I think, given my mental state, that this is a perfect time to blog about holidays.
To put this into perspective, I feel like I got off a transatlantic flight two days ago. I haven’t been on a plane in a month, though, so this is entirely the expected outcome of working 70 hours in 10 days without a break. Yesterday was my first ‘day off’, but I didn’t exactly ‘take it off’, because we were ordered not to come into work. Today I was in for four hours, felt like I was slogging through waist deep mud, and finally packed it in as a lost cause. There is no point doing work when you’re not up to snuff. It’ll either take you four times longer, or you’ll have to redo it.
So we get on to the topic of holidays and the PhD. There will come a point when you need a break. It may be after three years, it may be after three months. Everyone is different. If you need to take more breaks than the next person, don’t apologize for that. Every department should give you the number of days (non-national holidays) that you are allowed to take off while still doing your PhD. My department only limited the number in my third year, at which point I’d already taken off more days than was strictly suggested. You are, after all, there to do a PhD.
But sometimes, you need to take holidays. Consider them mental holidays, or sanity days, or whatever, but you need them. You are going to put yourself through considerable hell doing your PhD, even at the best of times, and your body, brain and emotions are going to suffer for it. So take a break.
When to take a break is usually the biggest issue. You might know you need one, but maybe you have field work coming up and you can’t fit in a few days off in the middle of them. Maybe you have a chapter due, and you really have to finish that first. My best advice is to take the holiday before you well and truly need it. It’ll be of more use to you that way, then waiting until you are so overworked and tired that your holiday will not be long enough to recover.
You don’t have to go away for three months. You don’t even have to go away, but if you have a hard time turning off and stopping yourself from working if you’re ‘at home’ then go. Even if that’s just to the next city. Get away from your office/department/house and take the time. Distance yourself. Try not to feel guilty about doing so.
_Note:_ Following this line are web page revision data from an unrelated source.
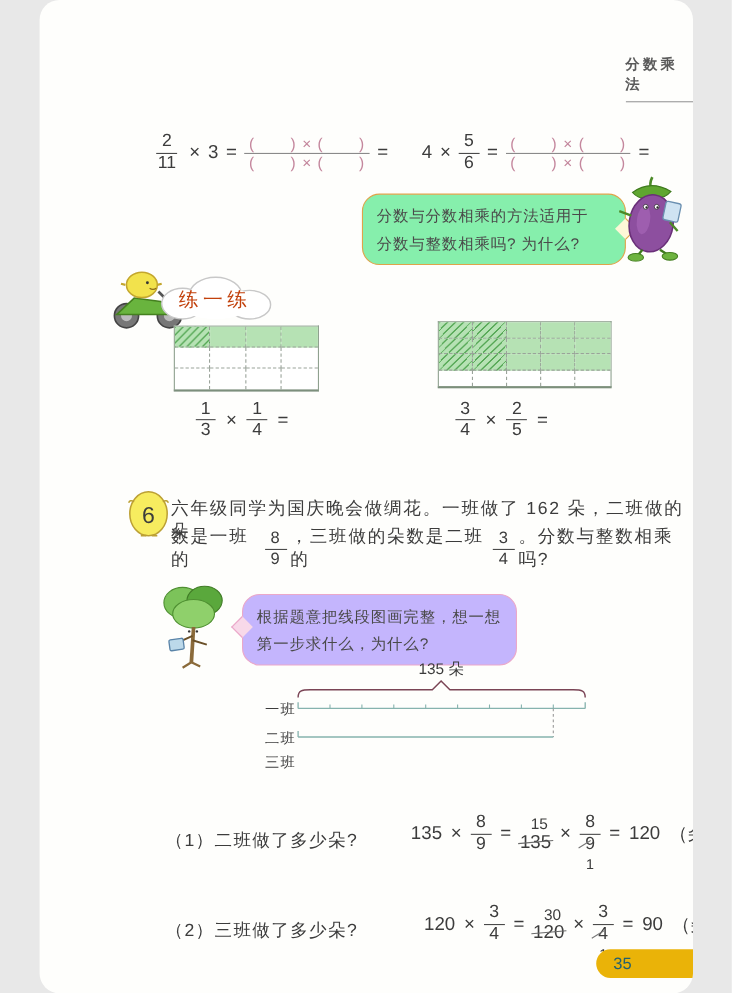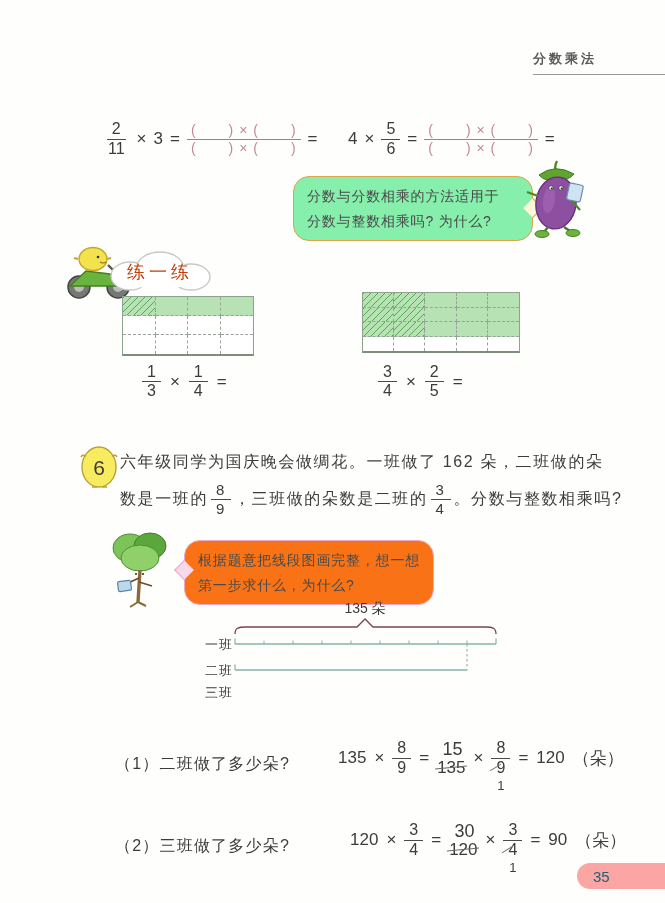"分数乘法" .page { border-radius: none -> 18px; width: 665px -> 594px }
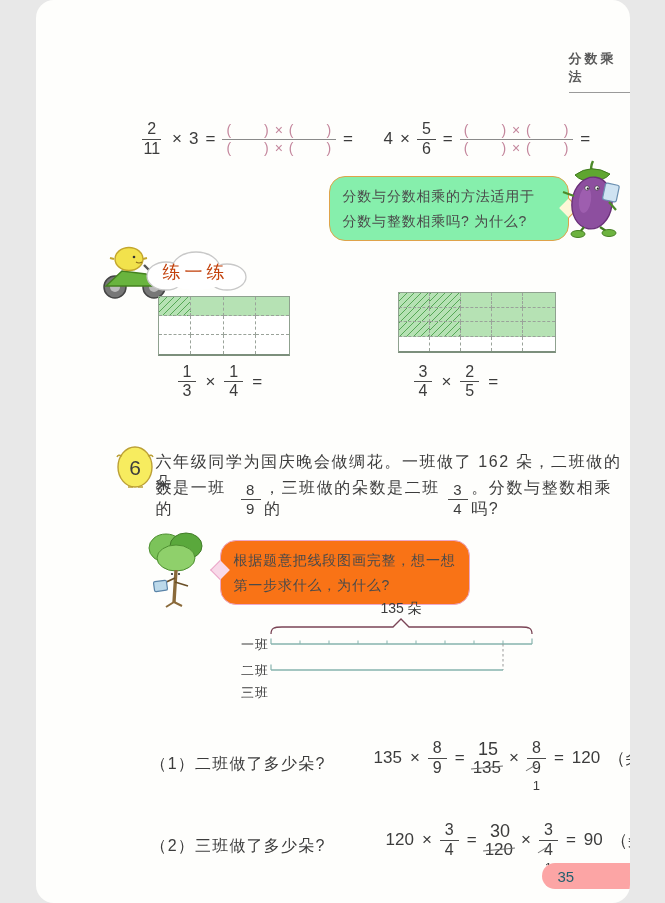"根据题意把线段图画完整，想一想" .bubble-pink { background: #f97316 -> #c4b5fd }
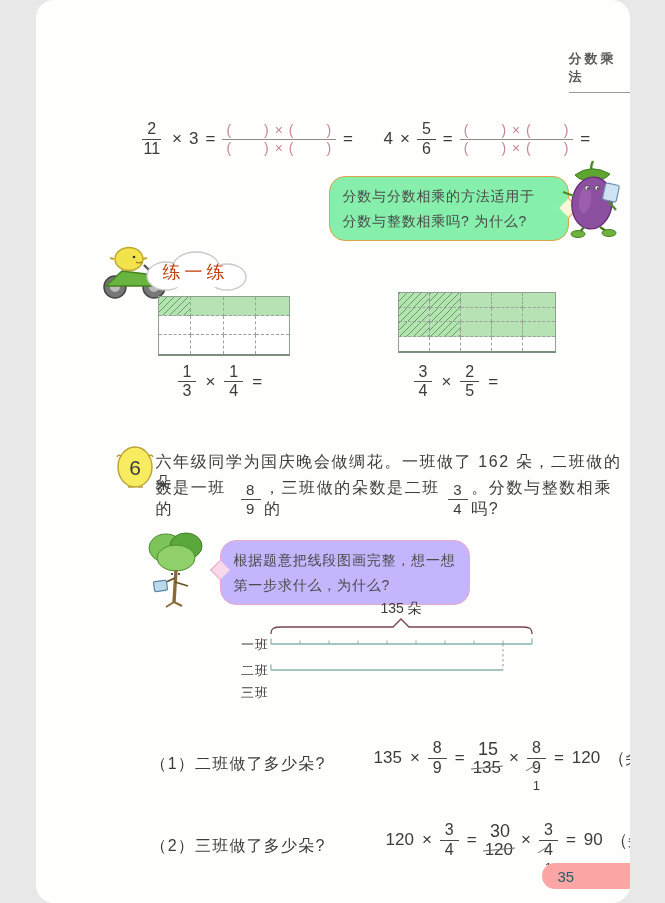"15" .cab { font-size: 18px -> 14px }
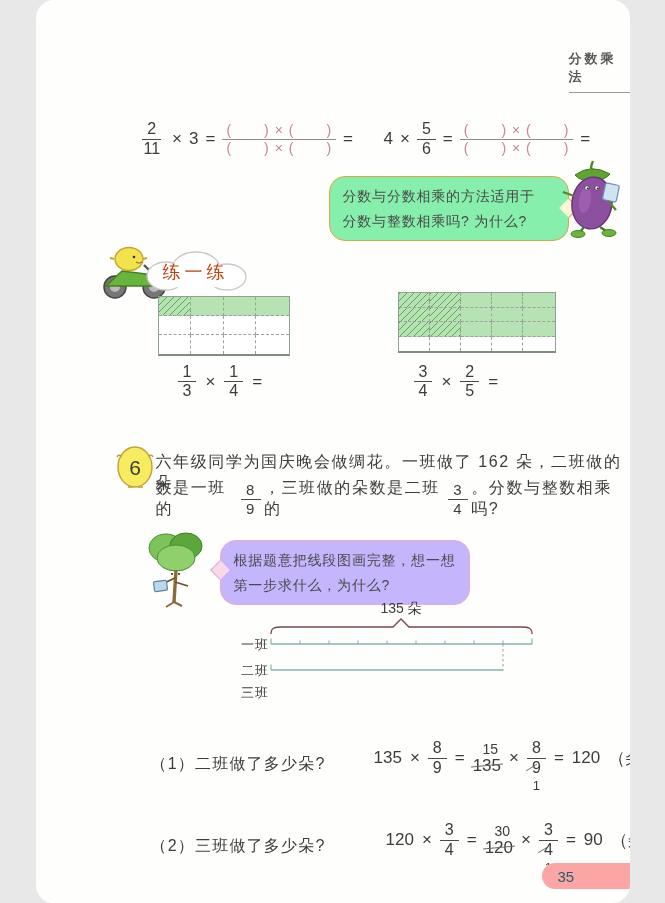"35" .pagenum { background: #fca5a5 -> #eab308 }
Sometimes people need to take a sabbatical in the middle of their PhD. That’s okay to, though if you’re an international student on a visa, it does create problems. Talk to your university/supervisor/border control first, before you just decide to head off for a few months. If you can take a sabbatical, and your advisor agrees it’s a good idea, then do it. Distance yourself, do other things, give yourself time to well and truly contemplate life, the universe, and everything.
If you can only take holidays, though, but feel you need the ‘sabbatical’ idea, then save up your holidays and go all at once. Get as far away as you can afford to, for as long as you can go. I’d recommend not going home. Home creates it’s own demands and issues and people asking you ‘how’s it going?’ like that isn’t the most hateful question in the world. Try to go away where you will actually be alone (or with people you like and who understand).
Or you can do what I did. I went walkabout for 5 weeks in my second year. Literally. I needed a break, and I was desperately in need of some distance, and more than anything I was seriously considering quitting the PhD. I needed to take the time to sort out a lot of things in my head, and understand where I stood, without feeling like I needed to just get on with the PhD. The point was that I wasn’t sure I wanted to get on with the PhD.
I went walkabout. For five weeks. For 650km. With only a rucksack of a few items on my back, and just enough money to stay in the very cheapest places, eating the cheapest food, I set out to walk the Camino, from France, across northern Spain, to Santiago. And it was fantastic. I mean, I spent nearly 3 weeks in agony most of the time, and I was always cold or too hot, and I never got enough sleep, and I ate the same thing nearly every day. But it was the best thing I could have done. I was too tired to think about my PhD. I was too tired to worry. I could only focus on putting one foot in front of another, when to eat, how to get warm, and whether I had enough energy to wash my socks. It’s the little things in life. It’s what I needed. I needed to get away from everything, and walking across a country was the best way to do that.
I’m not suggesting you do that. That might be the worst idea ever for you. But it worked for me. I learned a lot somewhere on a trail in northern Spain, but the thing I learned the best, and the one that was most important, was that the PhD would not break me no matter how hard it got. And knowing that? Makes a huge difference.